Your assignment: Repeat the records word for word, excluding any picture.

(Records excerpted from a collection)

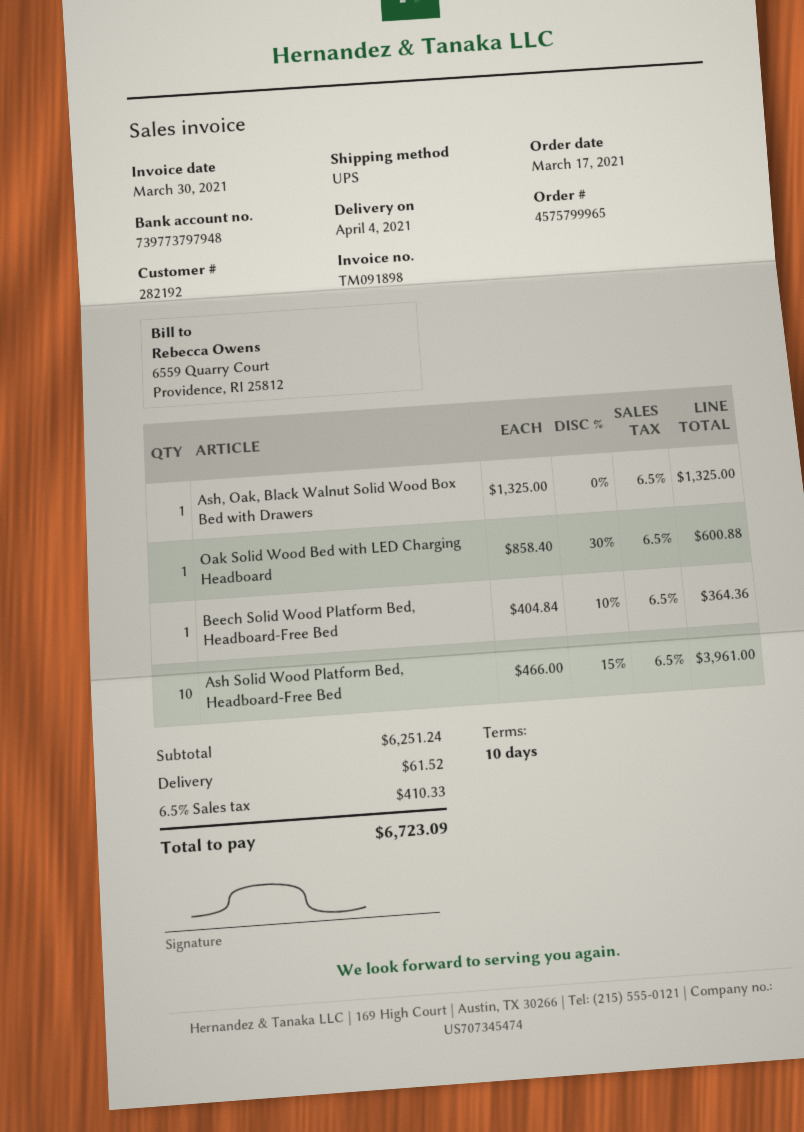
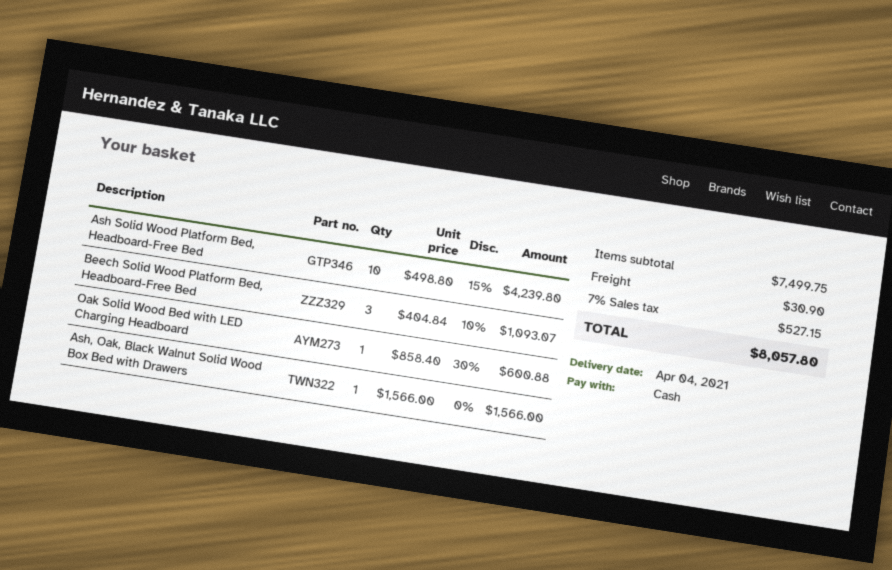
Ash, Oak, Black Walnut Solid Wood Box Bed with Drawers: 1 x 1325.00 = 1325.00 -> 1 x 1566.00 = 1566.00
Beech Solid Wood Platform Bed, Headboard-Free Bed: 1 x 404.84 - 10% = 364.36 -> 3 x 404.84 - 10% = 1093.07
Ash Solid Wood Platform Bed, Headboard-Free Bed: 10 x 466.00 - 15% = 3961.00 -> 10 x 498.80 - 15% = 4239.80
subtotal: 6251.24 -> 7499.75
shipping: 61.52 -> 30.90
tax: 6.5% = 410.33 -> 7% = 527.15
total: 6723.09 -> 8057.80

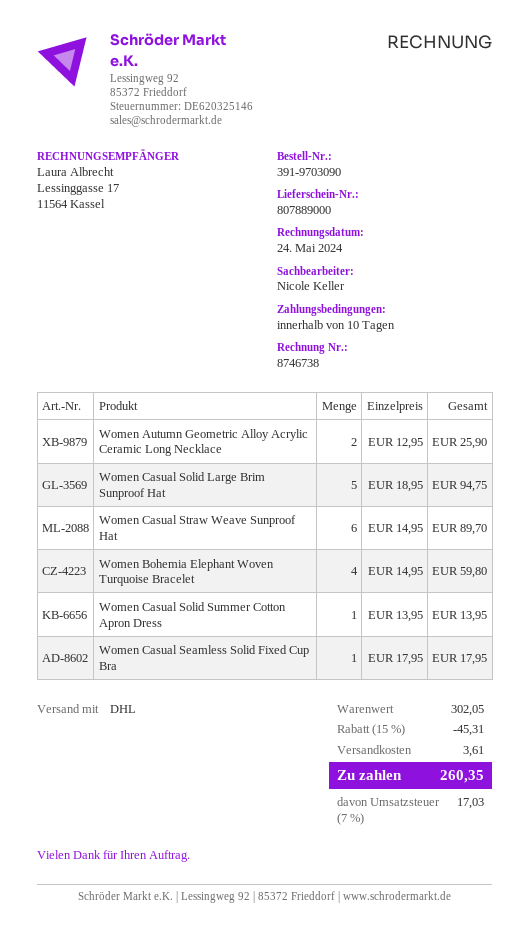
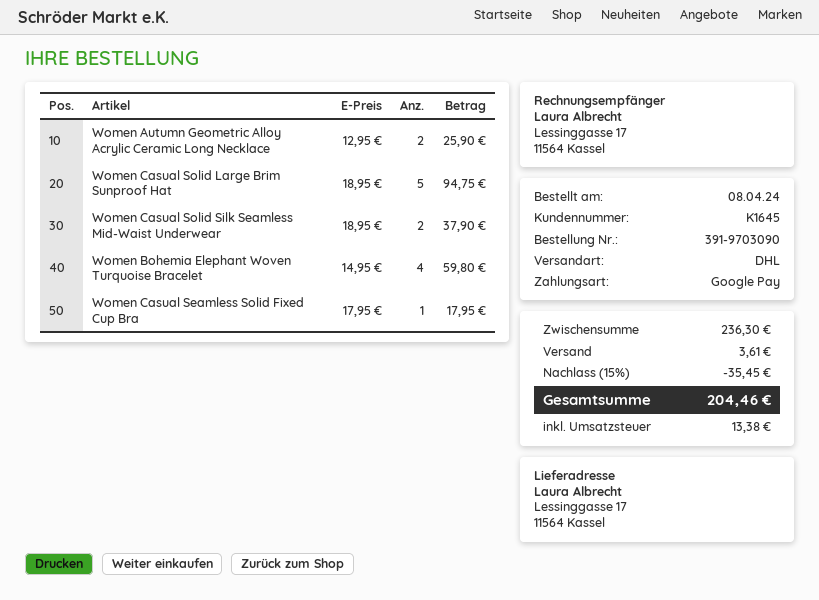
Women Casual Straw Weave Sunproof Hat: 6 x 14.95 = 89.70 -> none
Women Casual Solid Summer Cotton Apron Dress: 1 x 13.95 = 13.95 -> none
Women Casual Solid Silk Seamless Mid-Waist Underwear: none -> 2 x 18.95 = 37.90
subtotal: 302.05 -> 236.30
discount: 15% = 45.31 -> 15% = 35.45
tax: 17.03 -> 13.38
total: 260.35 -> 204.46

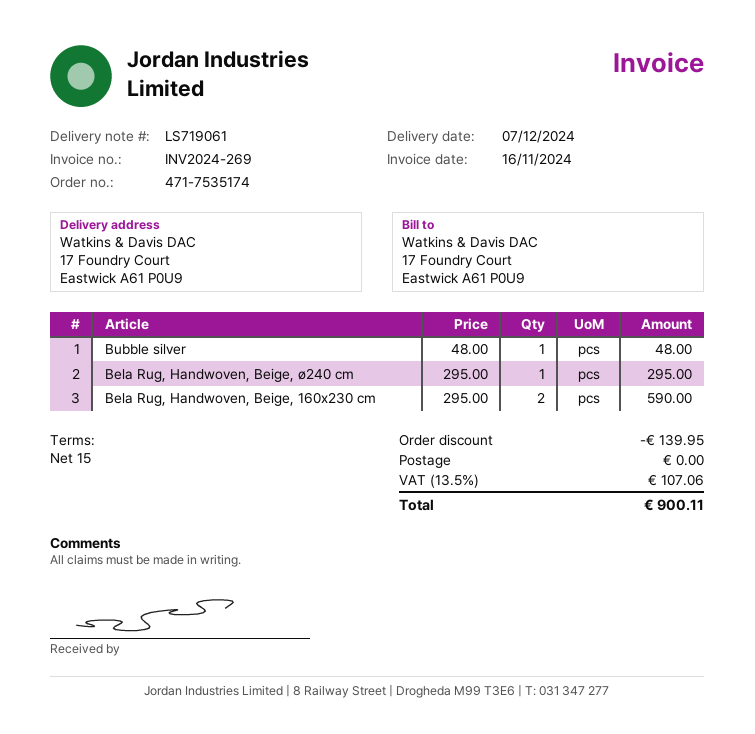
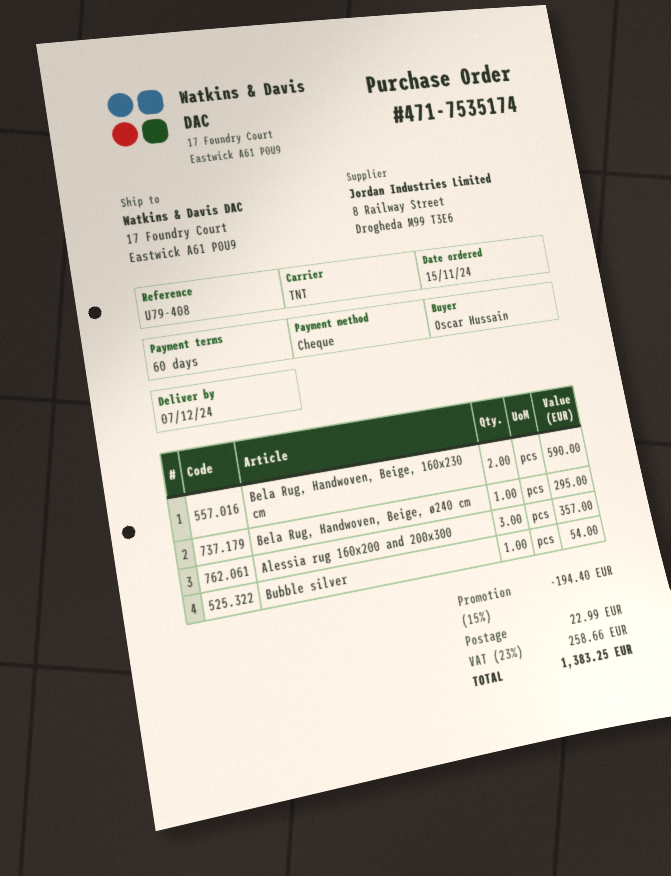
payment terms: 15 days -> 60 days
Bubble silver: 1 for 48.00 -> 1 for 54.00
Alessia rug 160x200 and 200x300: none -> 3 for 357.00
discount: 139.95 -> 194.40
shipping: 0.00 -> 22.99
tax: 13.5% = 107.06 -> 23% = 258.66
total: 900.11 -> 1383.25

Exercise response:
Ash, Oak, Black Walnut Solid Wood Box Bed with Drawers: 1 x 1325.00 = 1325.00 -> 1 x 1566.00 = 1566.00
Beech Solid Wood Platform Bed, Headboard-Free Bed: 1 x 404.84 - 10% = 364.36 -> 3 x 404.84 - 10% = 1093.07
Ash Solid Wood Platform Bed, Headboard-Free Bed: 10 x 466.00 - 15% = 3961.00 -> 10 x 498.80 - 15% = 4239.80
subtotal: 6251.24 -> 7499.75
shipping: 61.52 -> 30.90
tax: 6.5% = 410.33 -> 7% = 527.15
total: 6723.09 -> 8057.80

Women Casual Straw Weave Sunproof Hat: 6 x 14.95 = 89.70 -> none
Women Casual Solid Summer Cotton Apron Dress: 1 x 13.95 = 13.95 -> none
Women Casual Solid Silk Seamless Mid-Waist Underwear: none -> 2 x 18.95 = 37.90
subtotal: 302.05 -> 236.30
discount: 15% = 45.31 -> 15% = 35.45
tax: 17.03 -> 13.38
total: 260.35 -> 204.46

payment terms: 15 days -> 60 days
Bubble silver: 1 for 48.00 -> 1 for 54.00
Alessia rug 160x200 and 200x300: none -> 3 for 357.00
discount: 139.95 -> 194.40
shipping: 0.00 -> 22.99
tax: 13.5% = 107.06 -> 23% = 258.66
total: 900.11 -> 1383.25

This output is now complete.